Only the lines from the beginning of the entries through the one with "filter: ORÇADO INICIAL <= 43833676 -> none" should be written out, please, exactly and without any pictures.

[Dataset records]
-=-=-=-=-
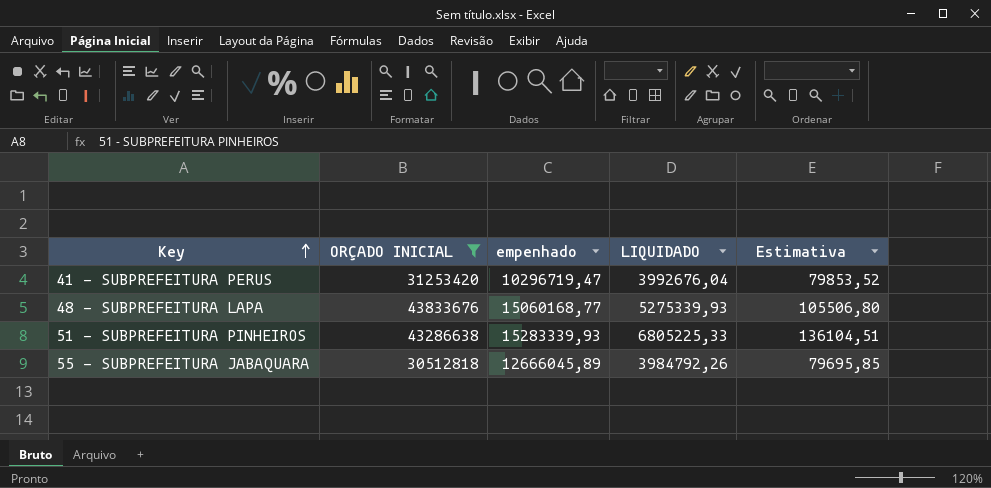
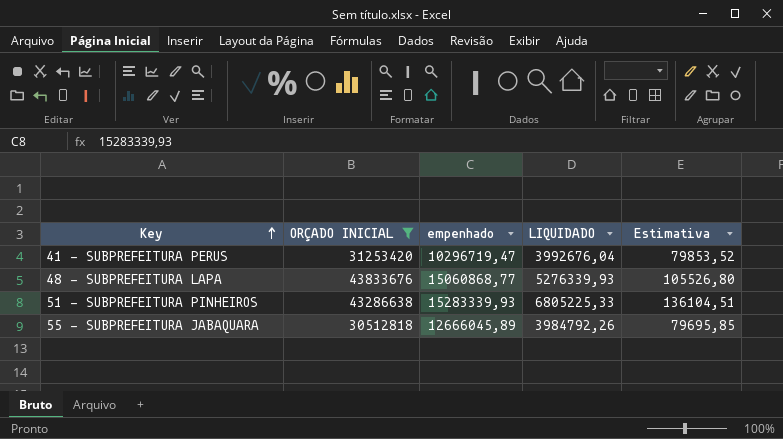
48 - SUBPREFEITURA LAPA | empenhado: 15060168,77 -> 15060868,77
48 - SUBPREFEITURA LAPA | LIQUIDADO: 5275339,93 -> 5276339,93
48 - SUBPREFEITURA LAPA | Estimativa: 105506,80 -> 105526,80

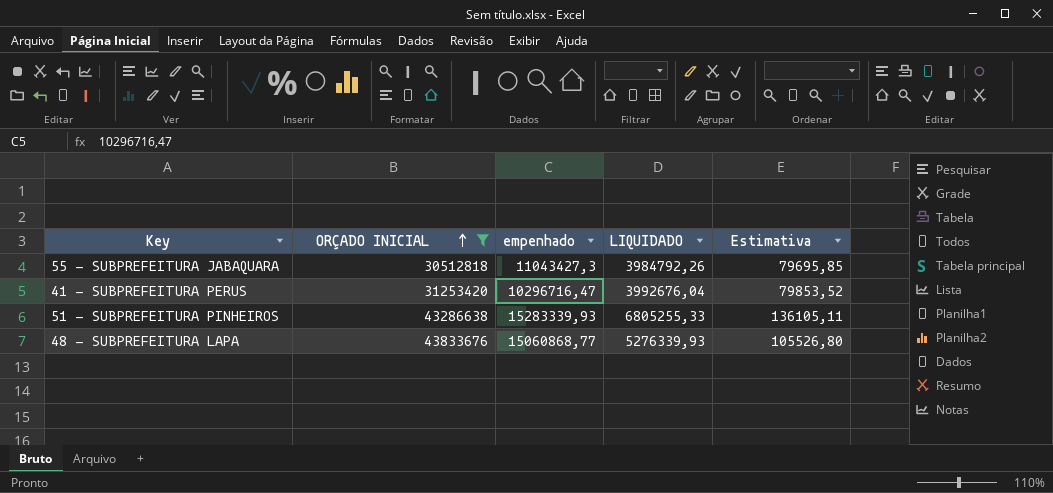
row order: Key ascending -> ORÇADO INICIAL ascending
55 - SUBPREFEITURA JABAQUARA | empenhado: 12666045,89 -> 11043427,3
41 - SUBPREFEITURA PERUS | empenhado: 10296719,47 -> 10296716,47
51 - SUBPREFEITURA PINHEIROS | LIQUIDADO: 6805225,33 -> 6805255,33
51 - SUBPREFEITURA PINHEIROS | Estimativa: 136104,51 -> 136105,11

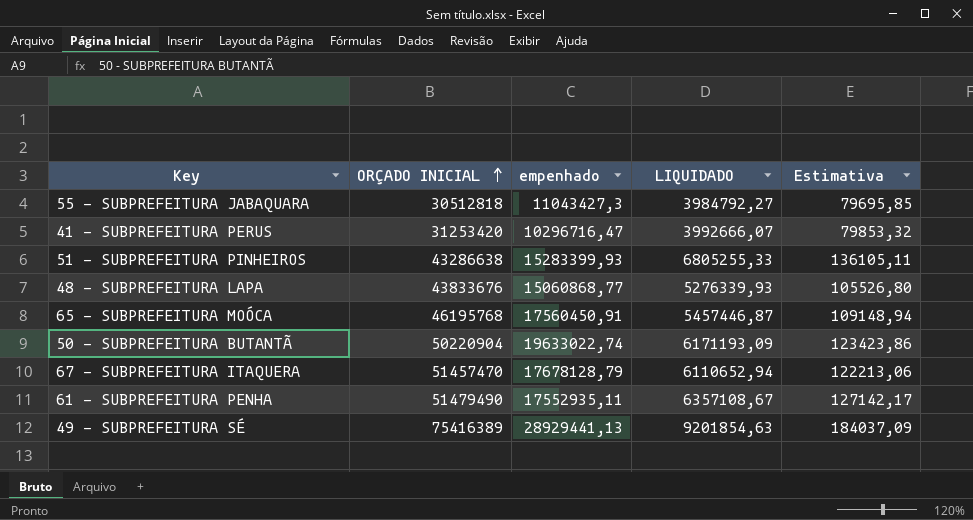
filter: ORÇADO INICIAL <= 43833676 -> none
55 - SUBPREFEITURA JABAQUARA | LIQUIDADO: 3984792,26 -> 3984792,27
41 - SUBPREFEITURA PERUS | LIQUIDADO: 3992676,04 -> 3992666,07
41 - SUBPREFEITURA PERUS | Estimativa: 79853,52 -> 79853,32
51 - SUBPREFEITURA PINHEIROS | empenhado: 15283339,93 -> 15283399,93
-=-=-=-=-
▶ _SOLVED EXERCISE_
48 - SUBPREFEITURA LAPA | empenhado: 15060168,77 -> 15060868,77
48 - SUBPREFEITURA LAPA | LIQUIDADO: 5275339,93 -> 5276339,93
48 - SUBPREFEITURA LAPA | Estimativa: 105506,80 -> 105526,80

row order: Key ascending -> ORÇADO INICIAL ascending
55 - SUBPREFEITURA JABAQUARA | empenhado: 12666045,89 -> 11043427,3
41 - SUBPREFEITURA PERUS | empenhado: 10296719,47 -> 10296716,47
51 - SUBPREFEITURA PINHEIROS | LIQUIDADO: 6805225,33 -> 6805255,33
51 - SUBPREFEITURA PINHEIROS | Estimativa: 136104,51 -> 136105,11

filter: ORÇADO INICIAL <= 43833676 -> none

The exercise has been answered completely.